## Exercise aim
What you return should match the listing exactly, minus its images.

## Supplied material
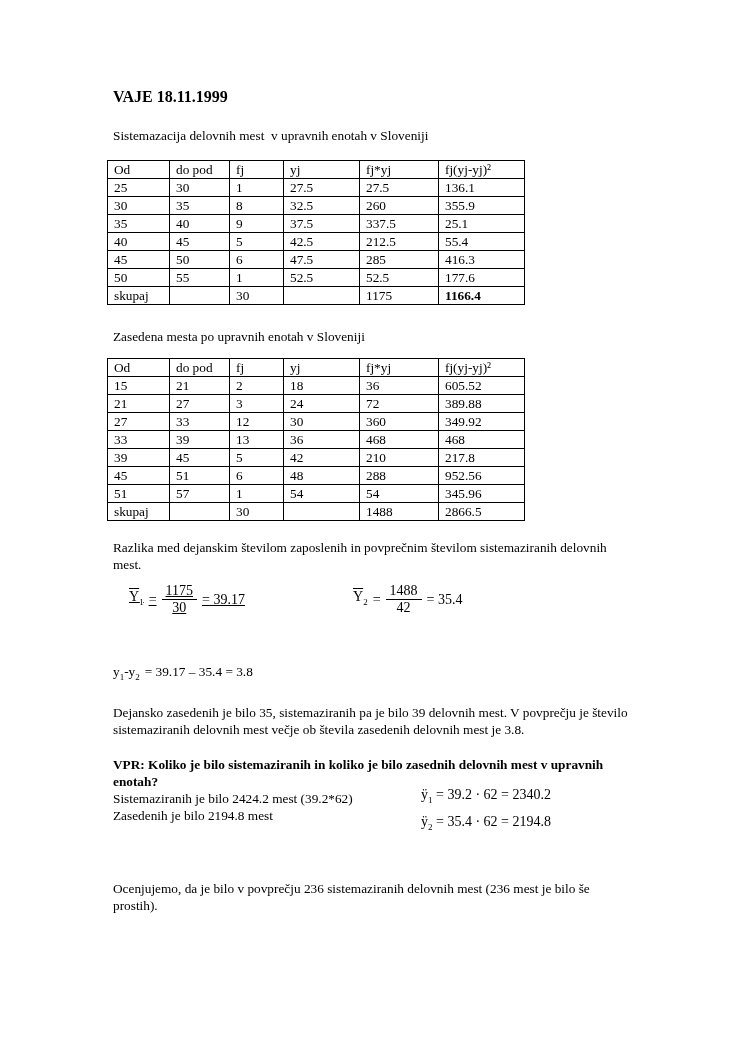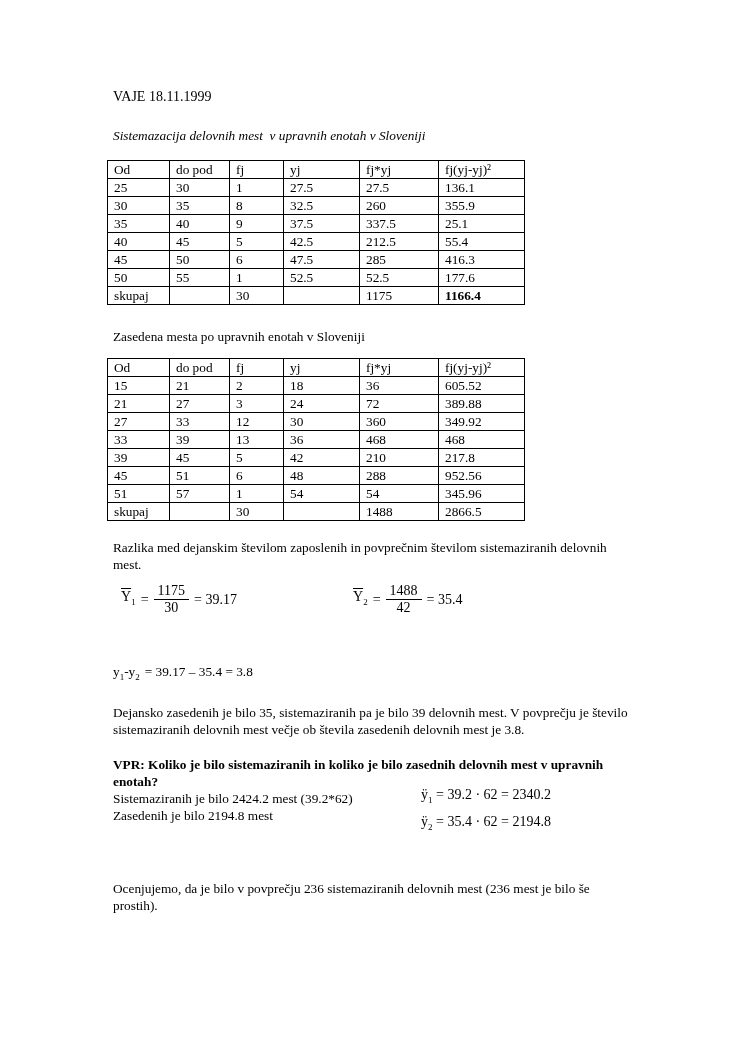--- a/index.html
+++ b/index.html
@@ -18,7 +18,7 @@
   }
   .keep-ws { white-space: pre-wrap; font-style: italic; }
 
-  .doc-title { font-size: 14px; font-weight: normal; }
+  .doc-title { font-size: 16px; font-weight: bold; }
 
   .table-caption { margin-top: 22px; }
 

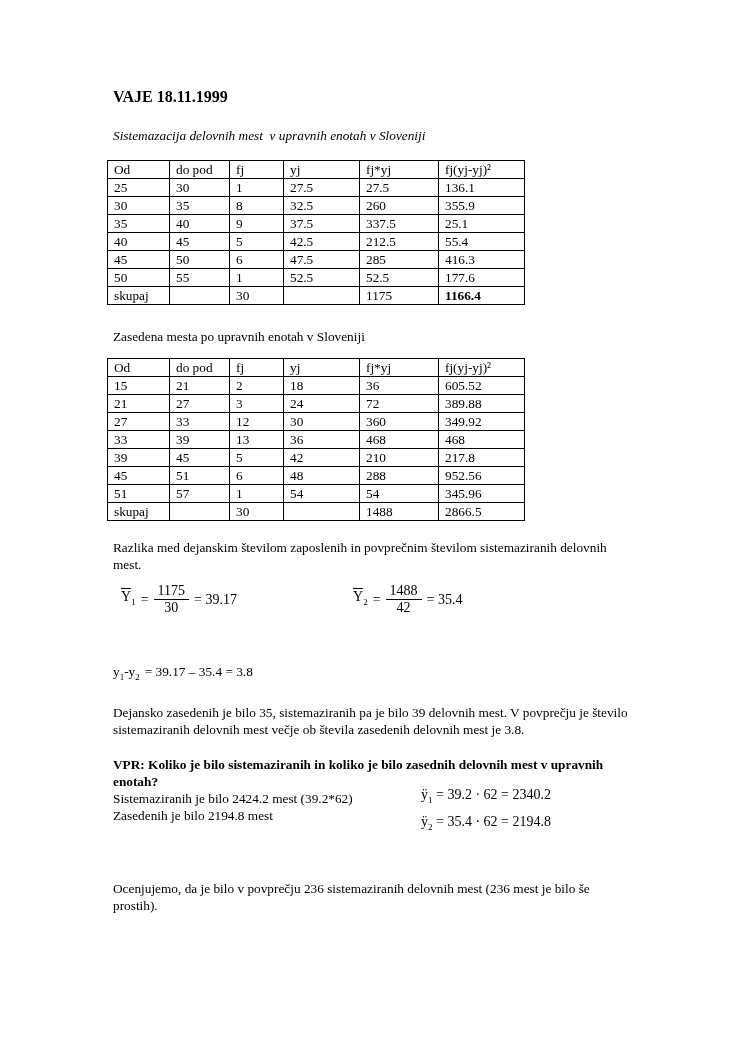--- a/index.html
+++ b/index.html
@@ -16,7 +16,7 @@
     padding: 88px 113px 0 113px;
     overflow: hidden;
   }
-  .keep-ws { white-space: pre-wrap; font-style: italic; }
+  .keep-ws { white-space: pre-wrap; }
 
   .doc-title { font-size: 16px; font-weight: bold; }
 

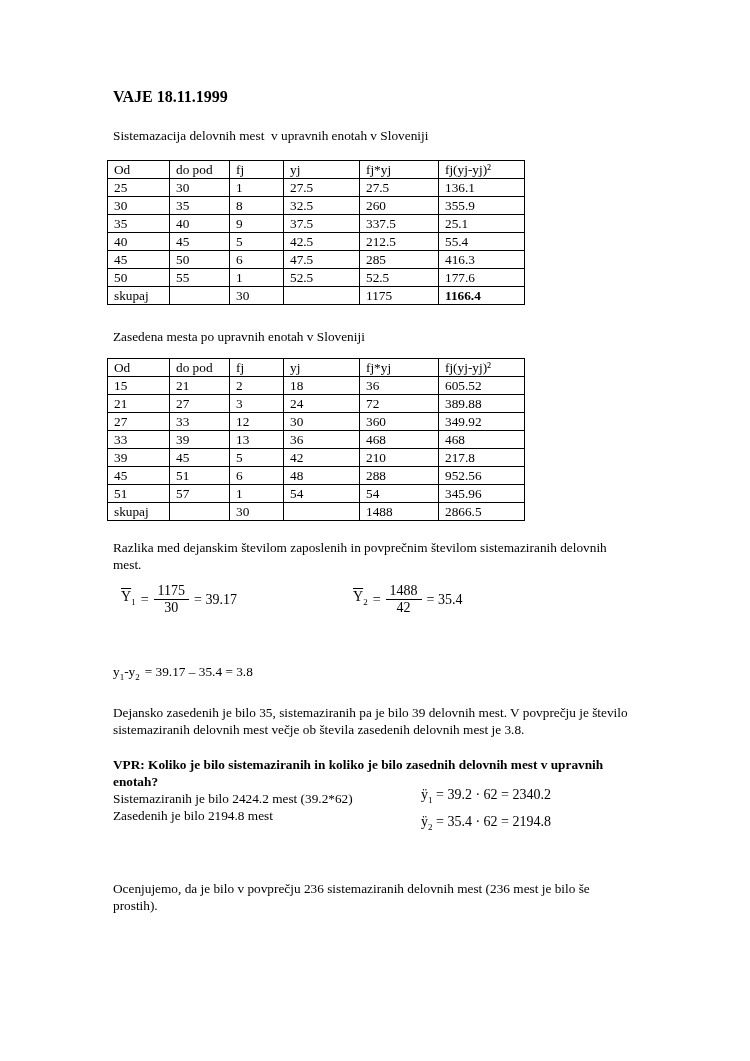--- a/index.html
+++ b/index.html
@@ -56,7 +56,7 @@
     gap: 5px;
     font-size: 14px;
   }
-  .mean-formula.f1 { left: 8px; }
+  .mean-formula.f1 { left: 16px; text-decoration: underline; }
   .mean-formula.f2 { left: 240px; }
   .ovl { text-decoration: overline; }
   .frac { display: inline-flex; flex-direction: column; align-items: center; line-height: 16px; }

## Response to this exercise
--- a/index.html
+++ b/index.html
@@ -18,7 +18,7 @@
   }
   .keep-ws { white-space: pre-wrap; font-style: italic; }
 
-  .doc-title { font-size: 14px; font-weight: normal; }
+  .doc-title { font-size: 16px; font-weight: bold; }
 
   .table-caption { margin-top: 22px; }
 

--- a/index.html
+++ b/index.html
@@ -16,7 +16,7 @@
     padding: 88px 113px 0 113px;
     overflow: hidden;
   }
-  .keep-ws { white-space: pre-wrap; font-style: italic; }
+  .keep-ws { white-space: pre-wrap; }
 
   .doc-title { font-size: 16px; font-weight: bold; }
 

--- a/index.html
+++ b/index.html
@@ -56,7 +56,7 @@
     gap: 5px;
     font-size: 14px;
   }
-  .mean-formula.f1 { left: 8px; }
+  .mean-formula.f1 { left: 16px; text-decoration: underline; }
   .mean-formula.f2 { left: 240px; }
   .ovl { text-decoration: overline; }
   .frac { display: inline-flex; flex-direction: column; align-items: center; line-height: 16px; }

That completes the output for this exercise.